We are a number in this concentration camp,

but I don't know how many,

since I cannot count correctly any more.

I don't know why they make us invalids

unfit for work, disqualified for anything, -

perhaps to show the world how dumb we are,

as if the world would close their eyes to what we were before

we were sequestered, isolated and imprisoned

just for sticking faithfully to universalism,

the association with the cosmic mind

in Lao Tzu's and Buddha's imitation,

which for some strange reason the authorities

decided to have us exterminated for;

but I must say their methods are peculiar.

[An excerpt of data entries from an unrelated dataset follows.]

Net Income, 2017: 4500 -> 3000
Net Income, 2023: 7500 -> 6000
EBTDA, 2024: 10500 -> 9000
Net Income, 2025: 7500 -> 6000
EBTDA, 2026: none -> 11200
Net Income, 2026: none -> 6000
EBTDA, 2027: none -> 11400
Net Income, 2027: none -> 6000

We are loaded, force-fed with destructive drugs,

we don't know which, they put them in our food,

or they inject them into us by force,

so we become like vegetables,

losing the control of our bodies,

of our mind and memory,

our faculty for analytical and logic thought,

our will to reason and our energy to live,

while at the same time we of course become unfit for work

and merely exist as zombies, lying dying in our beds,

like wrecks but wrecked on purpose,

why? Because we had free minds?

Believed in something better,

stuck to our cultural traditions,

aimed for some religious higher meaning of our lives?

I just don't understand why our authorities

insist on undermining and destroying

everything that shows a different path

from the established lies of their dictatorship,

as if that was a sensible activity,

which no one in the world can see

how it could lead to anything except destruction.

 

 

 


The Crying Tree

 

A true story

 

 

It was a lady who told me the story.

She was staying in a house out in the country

with an ancient giant oaken tree quite close

with branches stretching over it

and roots down deep under the basement.

She found difficulty sleeping in this house,

and gradually the aches began in all her limbs,

which she could not explain,

since there was nothing wrong with her.

No sleep, and aches all over,

unexplainable, and then a total sadness

that just made her cry for nothing

while the pains increased intolerably.

Suddenly she realized:

it was that old tree affecting her.

Her female empathy had found communion with the tree,

which recently had had two giant branches cut,

which now the tree was seized with anguish for,

in pain trying to heal and not to bleed to death.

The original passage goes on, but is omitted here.